Une cruelle flamme, un pouvoir véritable.

Regarde-moi !

MANASSÉ

                        Que puis-je endurer cette ardeur !

JUDITH

Vois ton cœur s’embraser. Manassé, tu as peur.

MANASSÉ

Que veux-tu ?

JUDITH

                        Te parler.

MANASSÉ

                                       Parle donc, je t’écoute.

JUDITH

Il est un roi puissant, tyran que tu redoutes.

MANASSÉ

Oui, c’est Asarhaddon.

JUDITH

                                   Ainsi dit l’Éternel :
Pourquoi trembler devant ce souverain cruel ?
Tu portes en ta main de l’épée la puissance.
Va, défends ton honneur.

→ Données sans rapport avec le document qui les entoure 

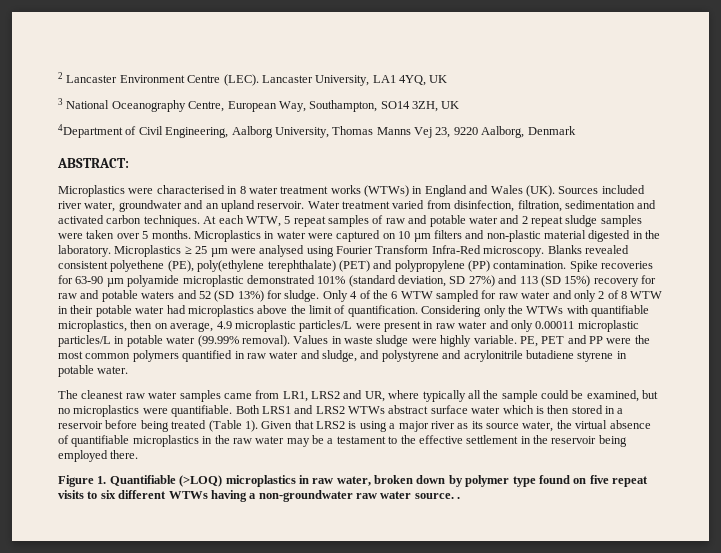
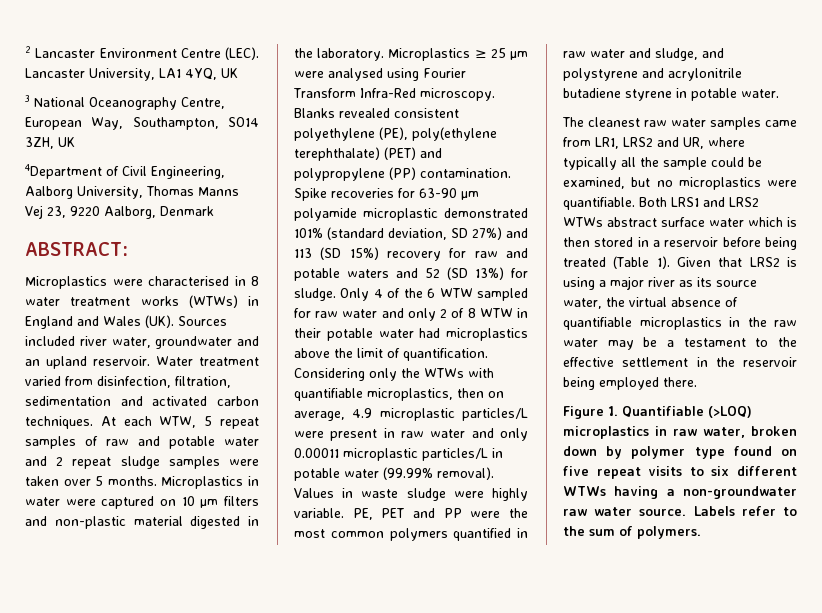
- Blanks revealed consistent polyethene (PE), poly(ethylene terephthalate) (PET) and polypropylene (PP) contamination.
+ Blanks revealed consistent polyethylene (PE), poly(ethylene terephthalate) (PET) and polypropylene (PP) contamination.
- Figure 1. Quantifiable (>LOQ) microplastics in raw water, broken down by polymer type found on five repeat visits to six different WTWs having a non-groundwater raw water source. .
+ Figure 1. Quantifiable (>LOQ) microplastics in raw water, broken down by polymer type found on five repeat visits to six different WTWs having a non-groundwater raw water source. Labels refer to the sum of polymers.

Marche avec assurance.
Tu verras sous ton fer se courber l’ennemi.

MANASSÉ

Le prophète Ésaïe d’ailleurs me l’a promis.
Dieu me protégera.

JUDITH

                                   Quoi ? Toujours Ésaïe !
Moi je te dis d’aller combattre l’Assyrie,
De t’armer pour la guerre, alors, sois courageux.
C’est ton Dieu qui t’appelle à combattre, il le veut.

MANASSÉ

Comment le savez-vous ?

JUDITH

                                        Pour faire ôter le voile,
Il suffit dans la nuit d’observer les étoiles,
Les constellations. Toute l’armée des cieux
Révèle à ta servante les mystères de Dieu.

MANASSÉ

Je vois, belle Judith, que vous êtes rouée.
Vous tendez votre piège et la farce est jouée.
De deux contradicteurs qui faut-il écouter ?
Par quels charmes impurs allez-vous m’envoûter ?
Je crois que nullement vous n’êtes prophétesse,
Mais une femme impie, une devineresse.

JUDITH

Moi ? Mais enfin ! Seigneur, en vain vous m’accusez.
L’Éternel Dieu m’envoie, pourquoi vous abuser ?
Je suis venue vers vous avec mille promesses :
J’offrais tout mon amour, j’apportais la richesse.
C’est ainsi que mes dons vous osez mépriser,
Mais le roi d’Assyrie, lui, saura les priser.
Le ciel vous confondra dans votre ingratitude.
J’ordonnerai du feu que, pour votre attitude
Il descende des nues pour brûler votre orgueil,
Votre règne achever dans le fond d’un cercueil.

MANASSÉ

C’en est assez, madame, et de ma patience
Vous avez trop usé. Hors donc de ma présence !
Dans le froid d’un cachot vous pourrez méditer
Sur le cycle des astres et sur vos Astartés.
Prêtresse du malin, magicienne infâme.

Gardes ! Que l’on conduise en prison cette femme.

(Les gardes emportent Judith. Sort Manassé. Entre Nazar.)

Scène IX

NAZAR

Maudit soit Manassé ! Peste soit du tyran !
L’affaire ne s’est pas jouée selon mes plans.
Rejeton de David, exécrable famille,
Il n’a pas succombé aux doux yeux de ma fille.
Ainsi, tu crois tenir Judith à ta merci
Et tu la crois vaincue en l’enfermant ainsi.
À l’ombre du caveau elle aiguise sa lance
Et sur la paille humide ourdit notre vengeance.
Ainsi, bon Manassé, tu as bien résisté
À ses enchantements, son immense beauté.
À l’épouse chérie tu demeures fidèle
Et t’écartes des bras de la fille rebelle.
Que ce soit dans ton lit ou bien dans ta prison,
Judith préparera pour ton vin le poison.